After the fall of the Berlin Wall, the GDR literature and film
underwent an
extended process of reevaluation, spurred
partly by political revelations, the opening of previously sealed film
archives, and the belated release or publication of banned works. The
GDR
literature and culture faced the danger of total negation by West
German
critics, as the literary debate triggered by Christa Wolf’s What
Remains
signaled. But this
corpus of works, fascinating both
aesthetically and historically, has interested many scholars in Germany and
abroad. From 1989 onwards, the
GDR continues to engage, haunt, and inspire writers and film-makers.
The film The
Lives of Others (2006), which won the Oscar for the best foreign
film of
the year, shows the continuing interest in the GDR era.

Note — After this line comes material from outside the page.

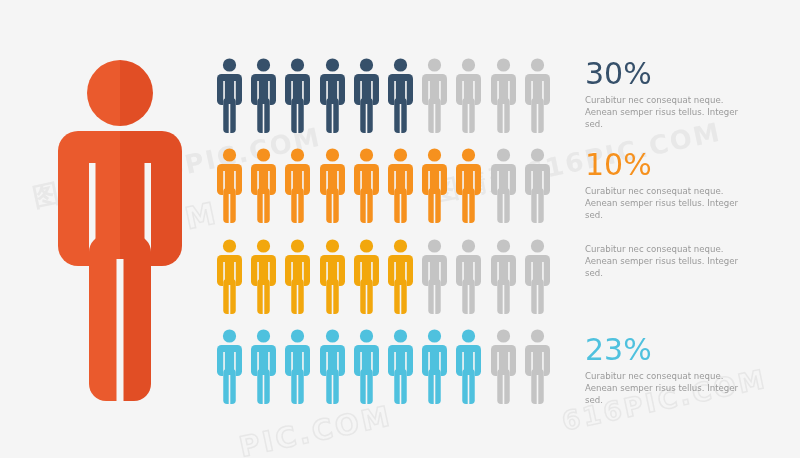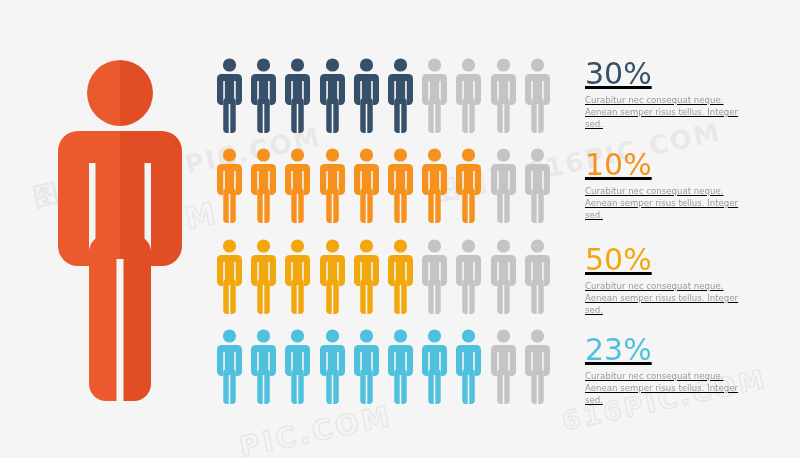"30%" .stat-block { text-decoration: underline -> none }
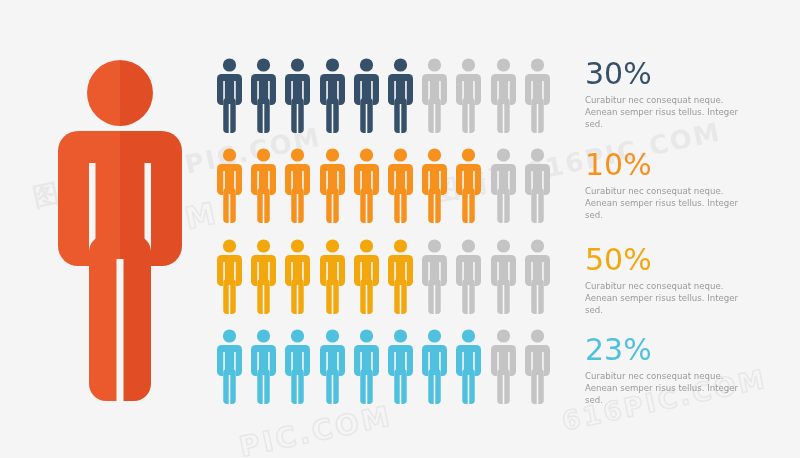"50%" div.stat-pct { html: <div>50%</div> -> none }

2. East German Adaptations of Grimms'
Fairy Tales (Hypothetical
Syllabus)
You have read
the Grimms’ fairy tales when you were a child. I would like to assume
that you
read them in English, and it was more about the stories back then. This
course,
however, concerns comparison of the Grimms’ tales with their modern
adaptations
in literature and film. In particular, we will focus on those
adaptations by
East German writers and filmmakers. Considering itself the true heir of
the
German humanist tradition, the German Democratic Republic, or in short,
the GDR
enshrined the Grimms’ folktales as a sacred cultural heritage, and
prohibited
critical tampering with them. Nonetheless, authors like Franz
Fühmann wrote
many modern fairy tales, many of which resort to the Grimms’ tales in a
critical manner. DEFA, the State Studio of the former East Germany, made 23 Grimm adaptation
films, not
including the animation films, silhouettes films, and those only shown
in
television. Thus out of the 200 children’s films made by DEFA between
1946 and
1990, over 10% of them are adaptations from the Grimms. We will discuss
the
cultural politics for children’s films, the relationship between
aesthetics and
politics, and changes occurred during the four decades.
This course
offers you an opportunity to critically analyze the Grimms’ tales and
their
adaptations. You will not only read more Grimms’ tales, but also learn
more
about the GDR history and culture. When we read or watch the modern
adaptations, we should keep these questions in mind: what is changed?
What
could have motivated the change? Does the adaptation align itself with
the
state ideology? Or does it contain a critique of the GDR? Does the
adaptation
engage critically with the Grimms’ original, and how? What can you say
about
the form and structure of the individual tale?
Teaching interests: 1)
Language courses at all levels; 2) Survey courses in German literature;
3)
German Fairy Tales; 4) Franz Kafka; 5) Plays by Bertolt
Brecht; 6) Christa Wolf; 7)
East
German literature and film; 8)
Holocaust
literature and film; 9) New German Cinema.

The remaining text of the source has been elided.